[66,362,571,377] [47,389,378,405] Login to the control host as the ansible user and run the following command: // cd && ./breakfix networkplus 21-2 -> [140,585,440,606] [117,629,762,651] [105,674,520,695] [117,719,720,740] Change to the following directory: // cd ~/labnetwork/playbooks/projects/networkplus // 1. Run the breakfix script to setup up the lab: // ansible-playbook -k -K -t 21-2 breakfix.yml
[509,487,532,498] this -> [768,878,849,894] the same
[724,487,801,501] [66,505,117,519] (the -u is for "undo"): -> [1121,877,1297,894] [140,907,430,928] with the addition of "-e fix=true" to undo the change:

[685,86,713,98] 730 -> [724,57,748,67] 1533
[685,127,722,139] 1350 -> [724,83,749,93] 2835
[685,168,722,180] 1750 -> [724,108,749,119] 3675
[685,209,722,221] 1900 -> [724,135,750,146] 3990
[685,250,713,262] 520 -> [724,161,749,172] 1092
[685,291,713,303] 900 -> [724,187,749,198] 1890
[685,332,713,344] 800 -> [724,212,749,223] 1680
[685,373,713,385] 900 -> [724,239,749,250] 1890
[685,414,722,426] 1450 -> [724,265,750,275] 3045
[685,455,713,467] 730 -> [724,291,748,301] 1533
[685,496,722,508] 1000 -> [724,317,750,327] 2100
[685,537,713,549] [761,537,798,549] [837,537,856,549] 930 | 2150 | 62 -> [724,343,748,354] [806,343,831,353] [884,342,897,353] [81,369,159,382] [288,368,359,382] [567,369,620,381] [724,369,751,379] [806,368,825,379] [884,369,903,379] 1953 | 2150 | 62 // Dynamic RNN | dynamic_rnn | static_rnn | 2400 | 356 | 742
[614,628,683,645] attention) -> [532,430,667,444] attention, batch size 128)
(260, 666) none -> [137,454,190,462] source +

> _Assigned task_
An exact copy of the lines above, from the one containing "[685,209,722,221] 1900 ->" through the one containing "[685,496,722,508] 1000 ->", is the whole of the answer.

> _Solution to this task_
[685,209,722,221] 1900 -> [724,135,750,146] 3990
[685,250,713,262] 520 -> [724,161,749,172] 1092
[685,291,713,303] 900 -> [724,187,749,198] 1890
[685,332,713,344] 800 -> [724,212,749,223] 1680
[685,373,713,385] 900 -> [724,239,749,250] 1890
[685,414,722,426] 1450 -> [724,265,750,275] 3045
[685,455,713,467] 730 -> [724,291,748,301] 1533
[685,496,722,508] 1000 -> [724,317,750,327] 2100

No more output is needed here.